**Goal of the exercise**:
Determine the number of lines in the data below that contain the string "EDIT", and respond with that number alone.

**Material shown**:
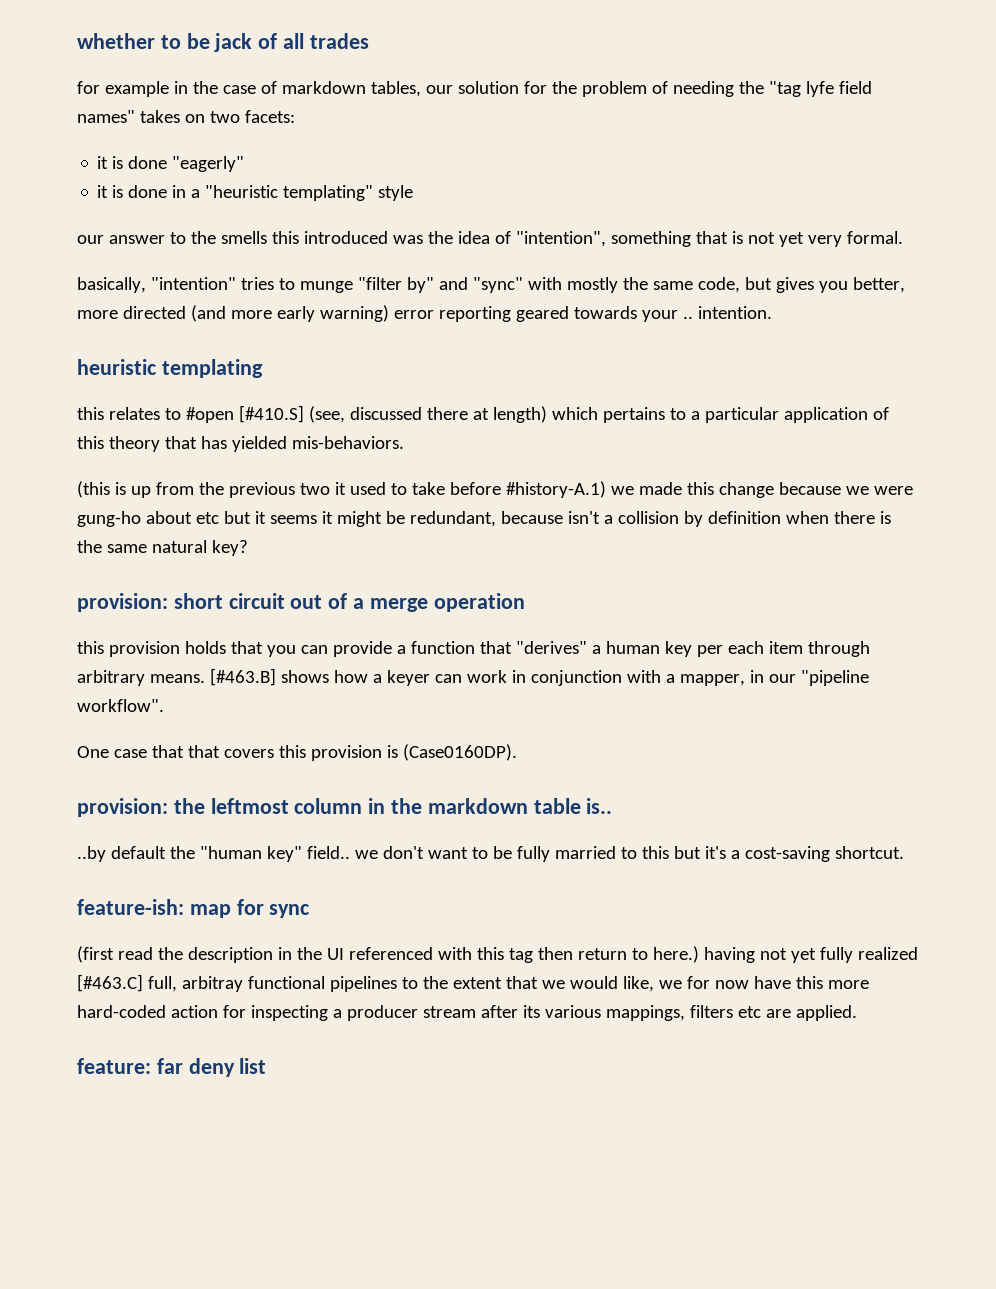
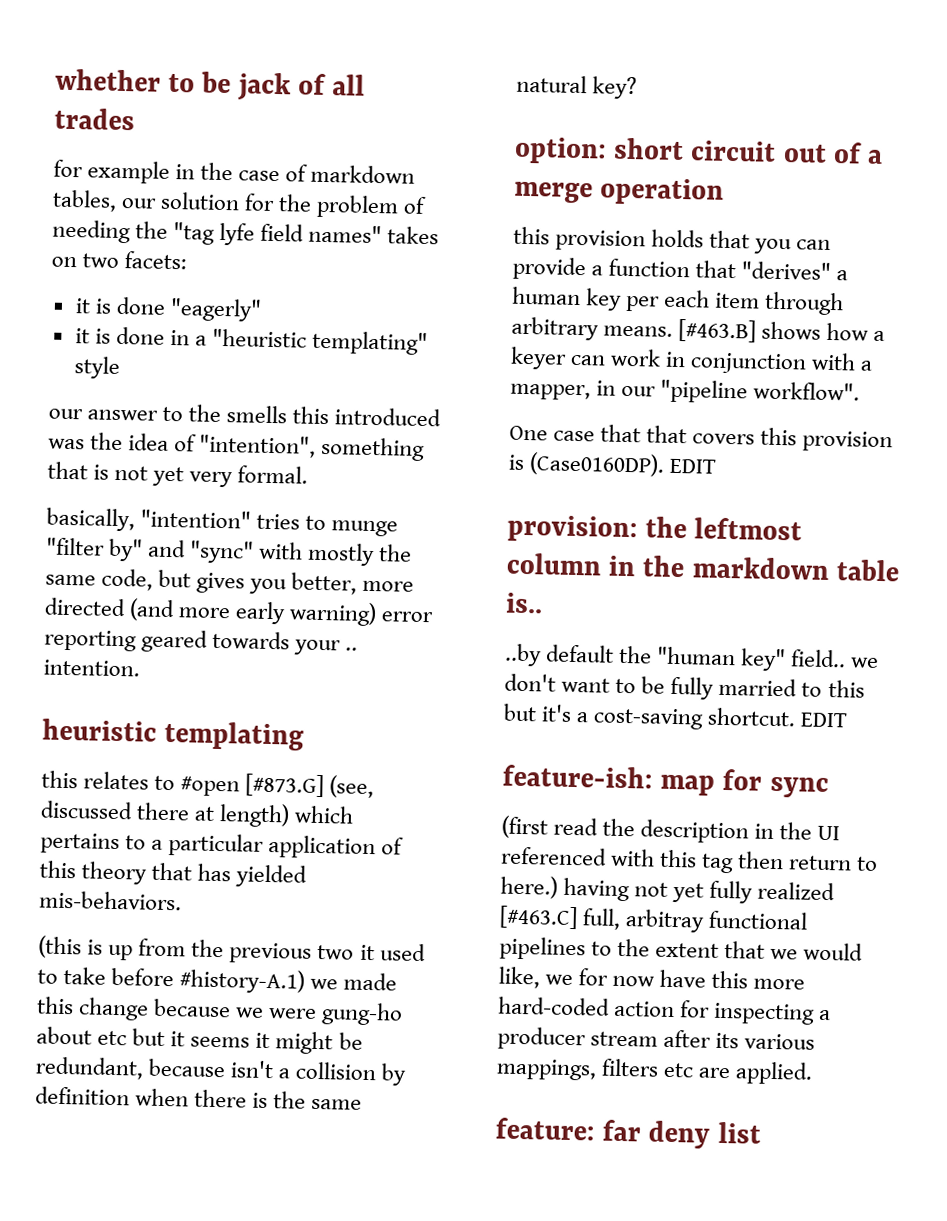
[238,405,304,423] [#410.S] -> [245,773,325,798] [#873.G]
[77,593,168,612] provision: -> [514,136,607,165] option:
(517, 752) none -> [669,458,718,474] EDIT
(904, 852) none -> [800,712,849,728] EDIT

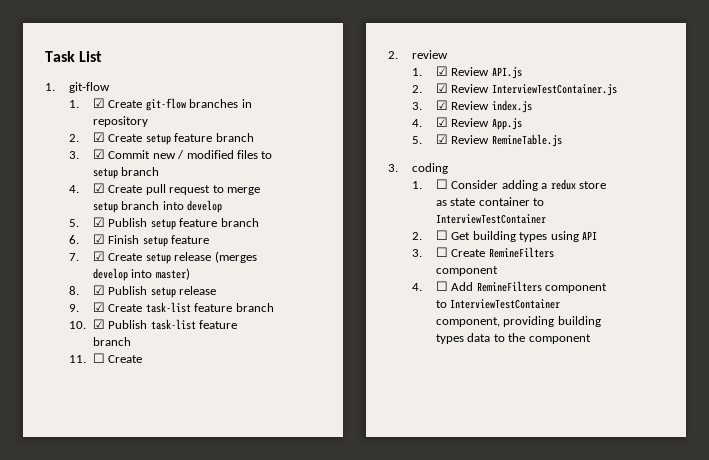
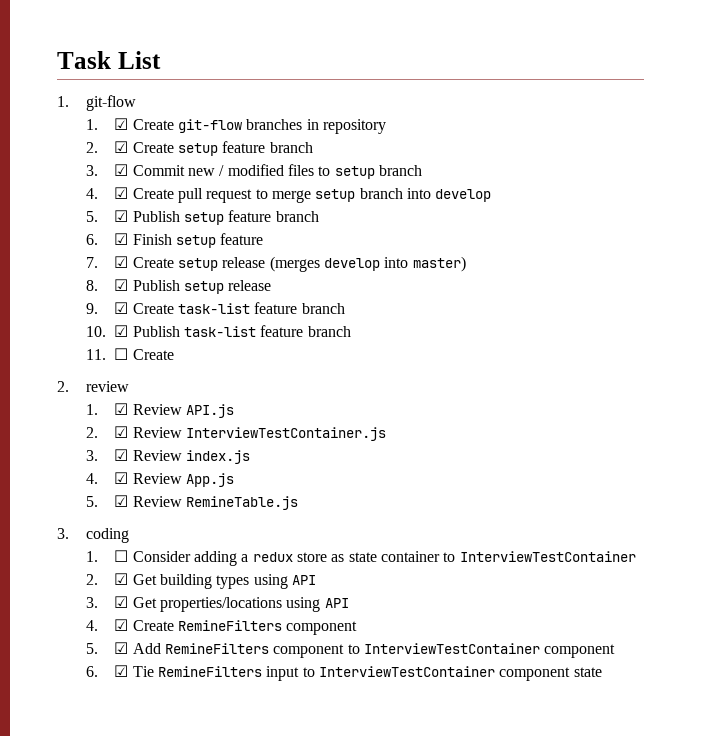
[436,230,449,240] ☐ -> [114,573,129,585] ☑
[436,247,449,257] ☐ -> [114,596,349,612] [85,619,129,631] ☑ Get properties/locations using API // 4. ☑
[412,281,449,291] 4. ☐ -> [85,642,129,654] 5. ☑
[436,316,601,327] [436,333,591,344] component, providing building types data to the component -> [544,644,616,658] [85,665,602,681] component // 6. ☑ Tie RemineFilters input to InterviewTestContainer component state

**Response to this exercise**:
2